HSPH Biostatistics & DFCI Data Science Colloquium Series
Thursday October 2, 2025
4:00pm ET
HSPH FXB-301
Xihong Lin, PhD, Department of Biostatistics and Department of Statistics, Harvard University
Integrating statistics with generative Al provides unprecedent opportunities to empower statistical science and accelerate trustworthy scientific discovery by leveraging the potential of generative Al models alongside rigorous statistical principles that account for uncertainty and enhance interpretability. In this talk, I will discuss the challenges and opportunities as we navigate the crossroad of statistics, generative Al, and genomic health science. I will highlight how synthetic data from generative models, such as diffusion models and transformers, can be used to enable robust and powerful statistical analyses, while ensuring valid inference even when generative Al models are misspecified and treated as black-box tools.

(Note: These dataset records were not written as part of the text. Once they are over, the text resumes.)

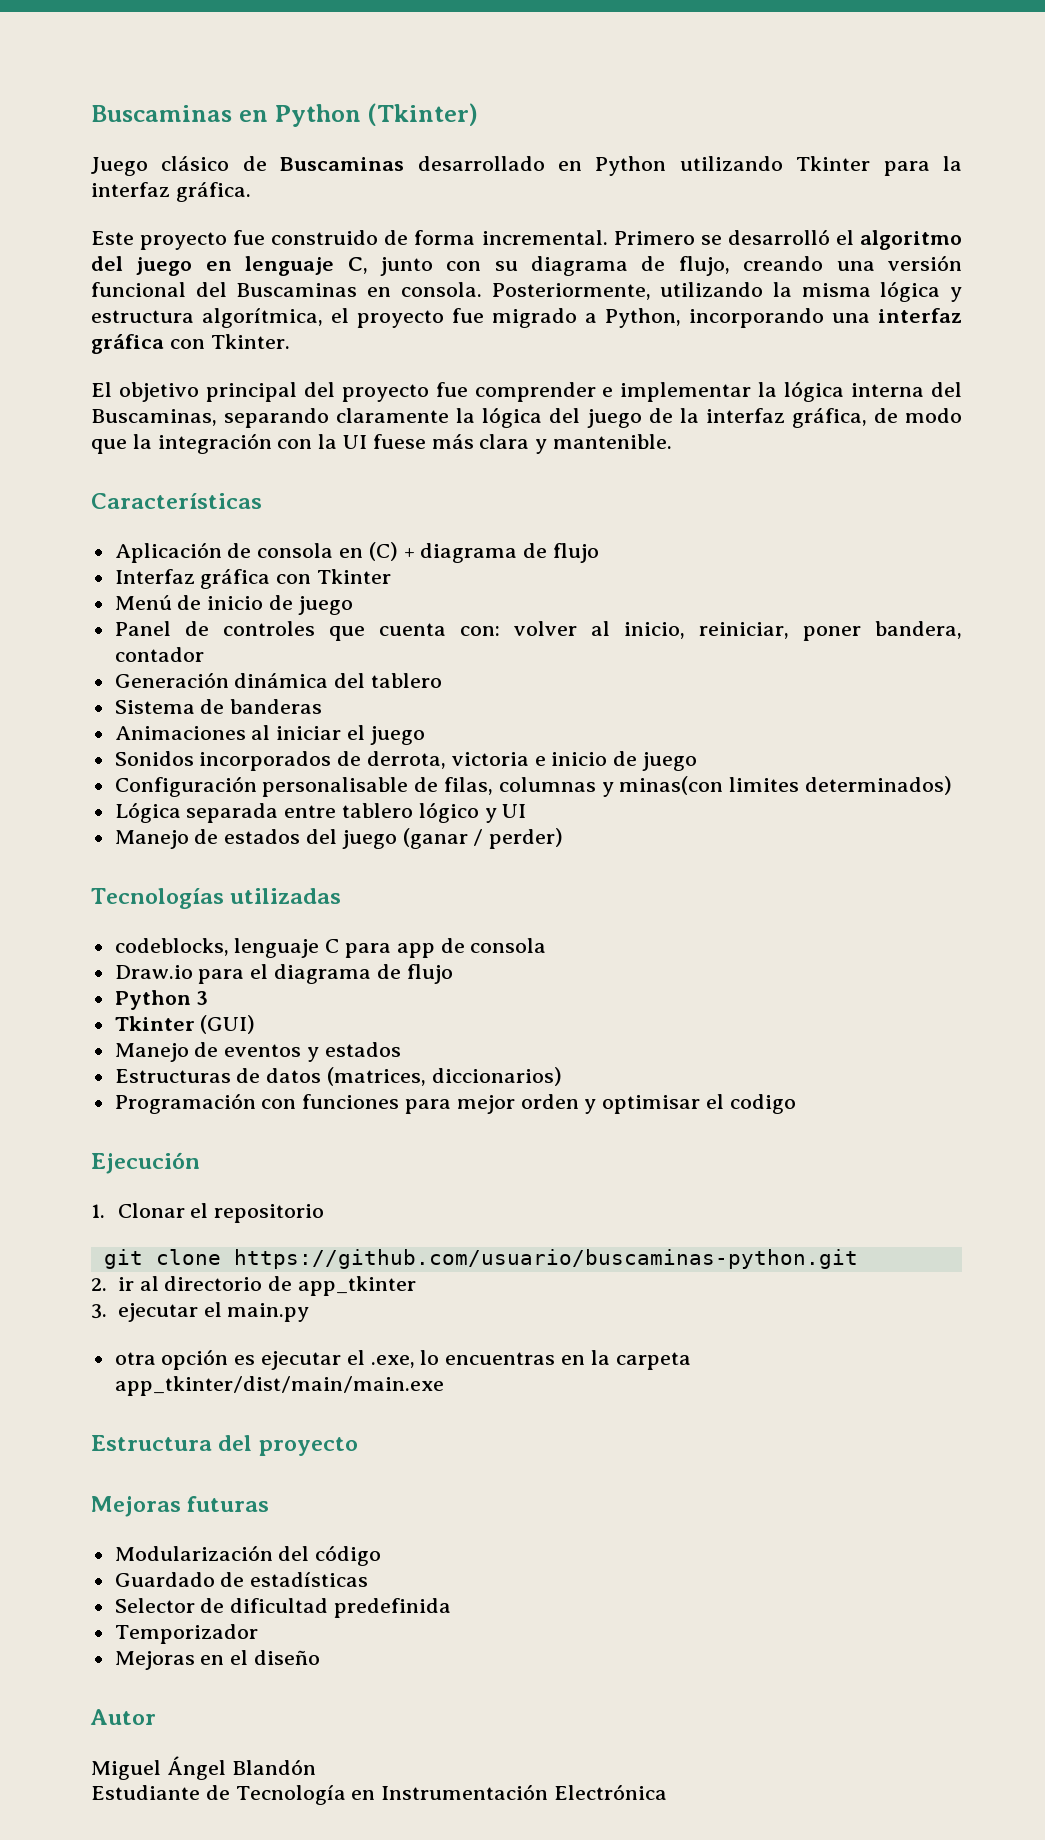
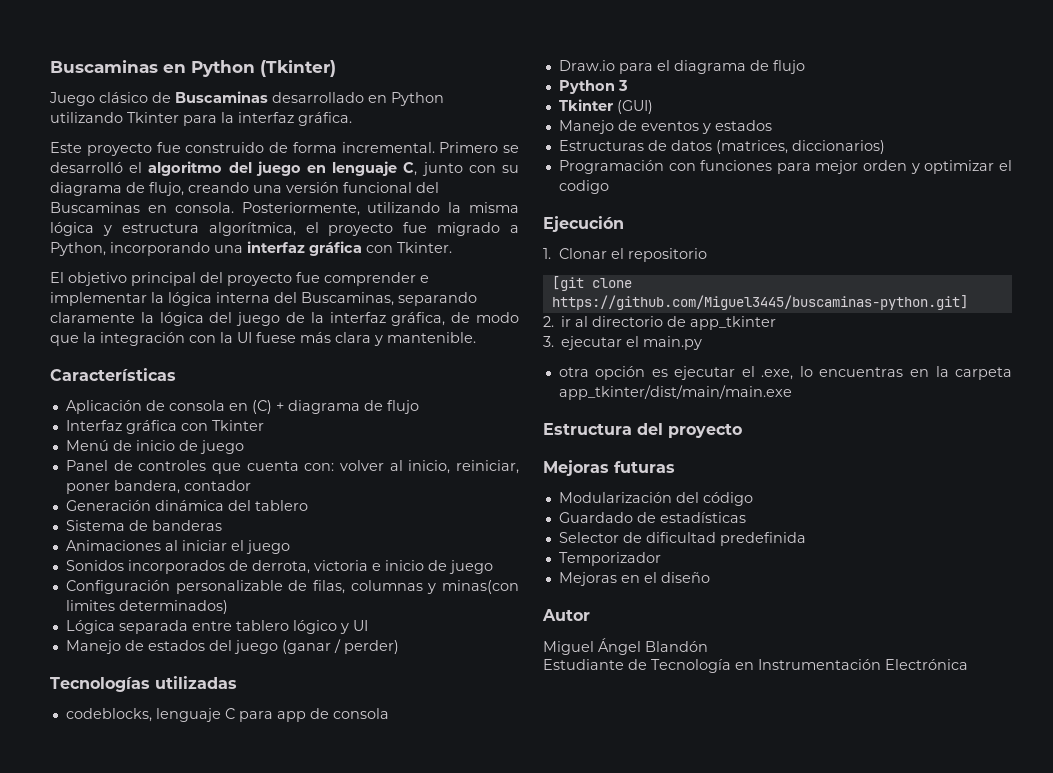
- Configuración personalisable de filas, columnas y minas(con limites determinados)
+ Configuración personalizable de filas, columnas y minas(con limites determinados)
- Programación con funciones para mejor orden y optimisar el codigo
+ Programación con funciones para mejor orden y optimizar el codigo
- git clone https://github.com/usuario/buscaminas-python.git
+ [git clone https://github.com/Miguel3445/buscaminas-python.git]

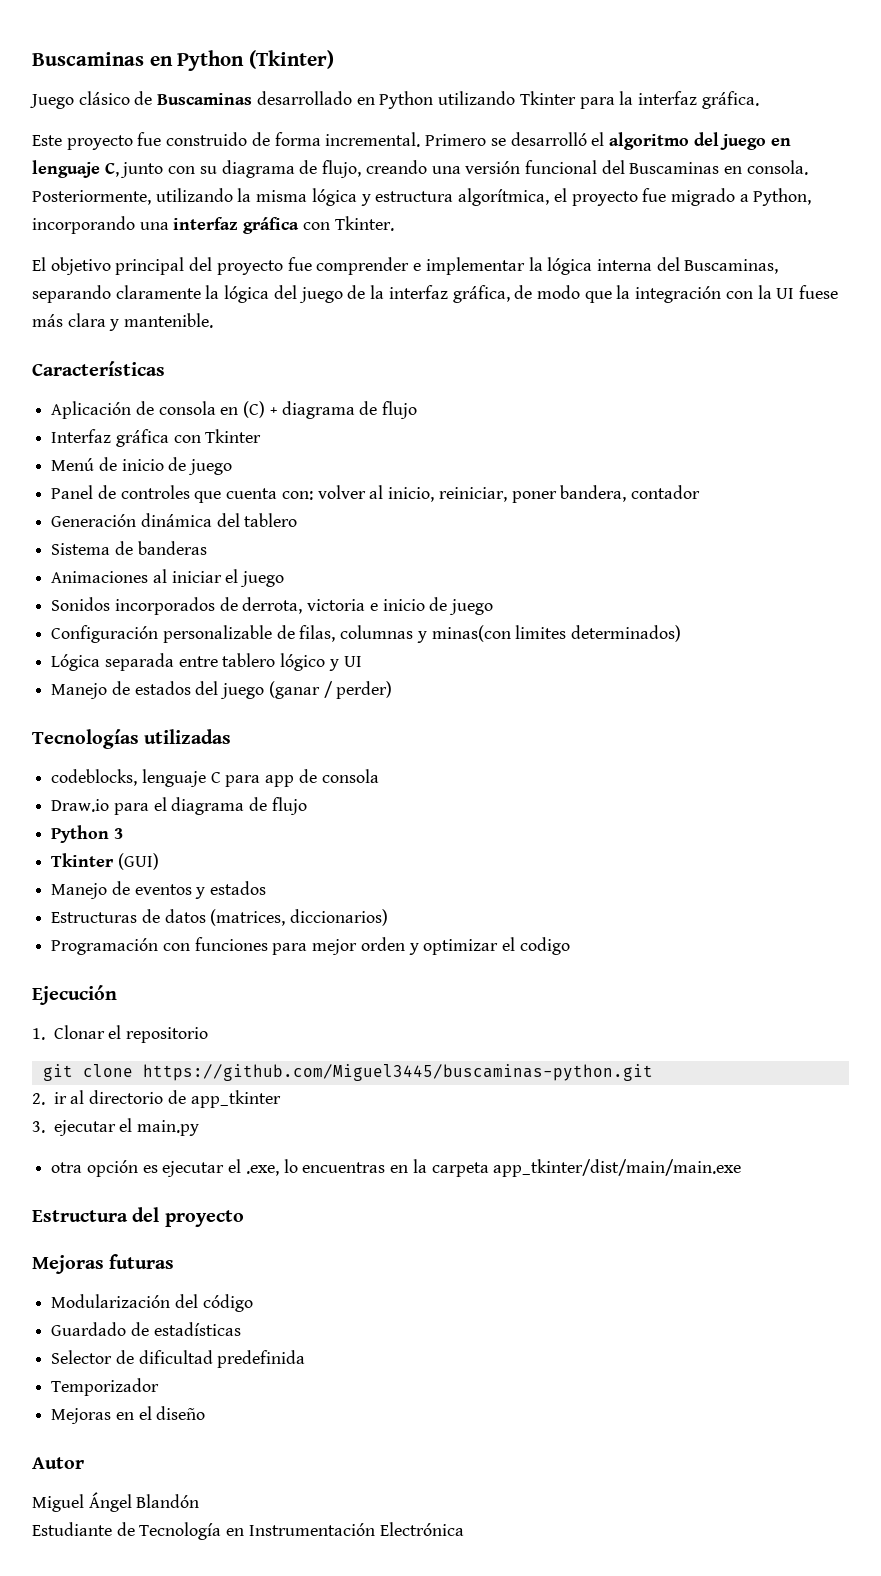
- [git clone https://github.com/Miguel3445/buscaminas-python.git]
+ git clone https://github.com/Miguel3445/buscaminas-python.git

I will illustrate such synthetic data powered statistical inference with generative ML/Al through large scale analyses of the UK biobank in the presence of missing data, and discuss its connection with prediction powered inference (PPI). I will also discuss how to build an end-to-end autonomous, scalable and interpretable large-scale whole genome sequencing (WGS) analysis ecosystem. These efforts will be illustrated using the analysis of the TOPMed WGS samples of 200,000 samples, the UK biobank of 500,000 subjects on the cloud platform RAP and as well the All of Us data of 400,000 subjects in the NIH cloud platform AnVIL.